Disease of the arteries that supply blood to the kidneys – a condition known as renal artery stenosis – is less common than the more familiar form of atherosclerosis, peripheral arterial disease, but is equally serious.
What is renal artery disease?
Like the atherosclerosis that affects the arteries of the legs (peripheral artery disease), renal artery disease is caused by the buildup of plaque in the arteries that lead to the kidneys. Plaque is made up of fats and cholesterol, and as it accumulates in the renal arteries, it causes the arteries to stiffen and narrow, which blocks the flow of blood to the kidneys.

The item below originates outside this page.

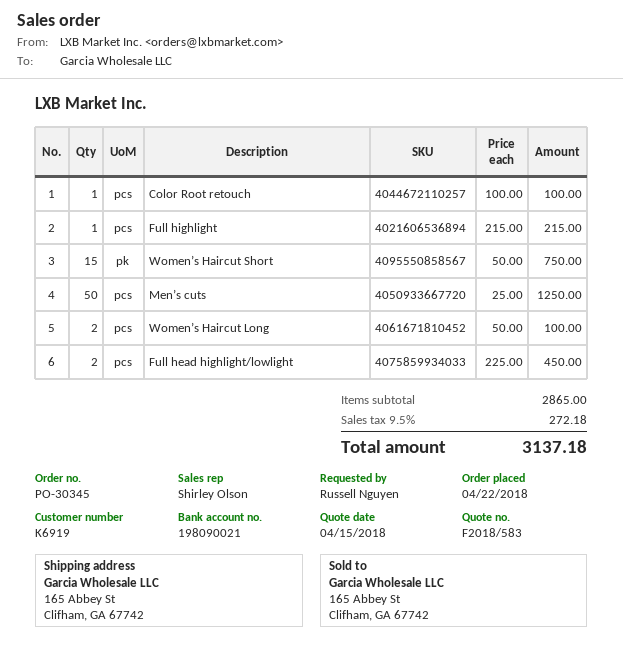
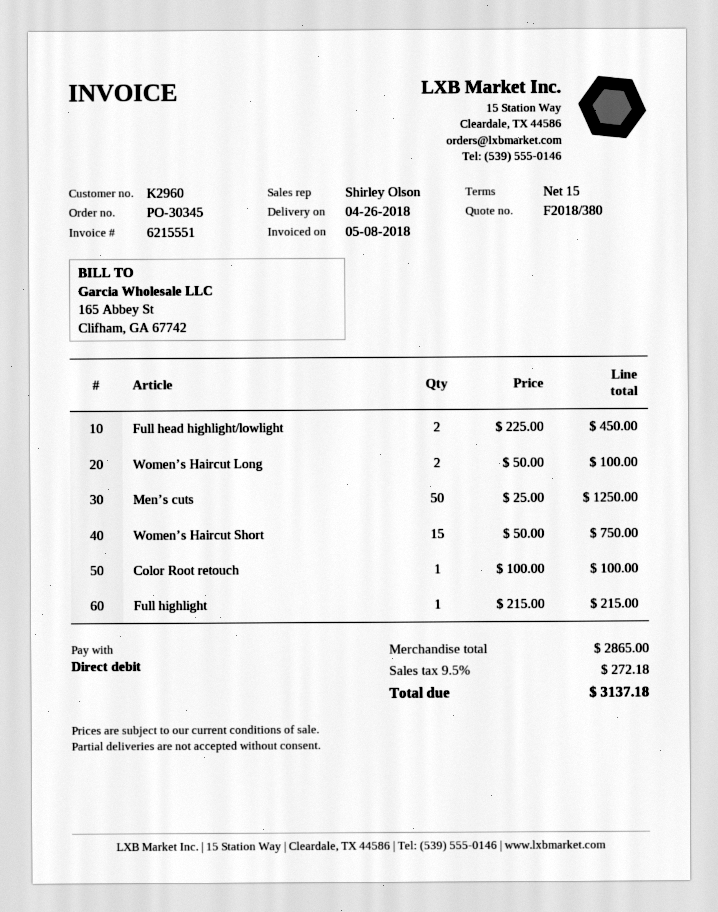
quote number: F2018/583 -> F2018/380
customer number: K6919 -> K2960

Obstructions (blockages) in the renal arteries, known as renal artery stenoses, can cause poorly controlled high blood pressure, congestive heart failure, and kidney failure.
What causes renal artery disease?
Renal artery disease most often is related to peripheral artery disease (atherosclerosis in arteries outside the heart) or coronary artery disease. Atherosclerotic renal artery disease is the most common form of this condition, accounting for more than 80 percent of all renal artery disease. The balance is generally caused by fibromuscular dysplasia, a congenital disorder that causes thickening of the artery walls without plaque build-up.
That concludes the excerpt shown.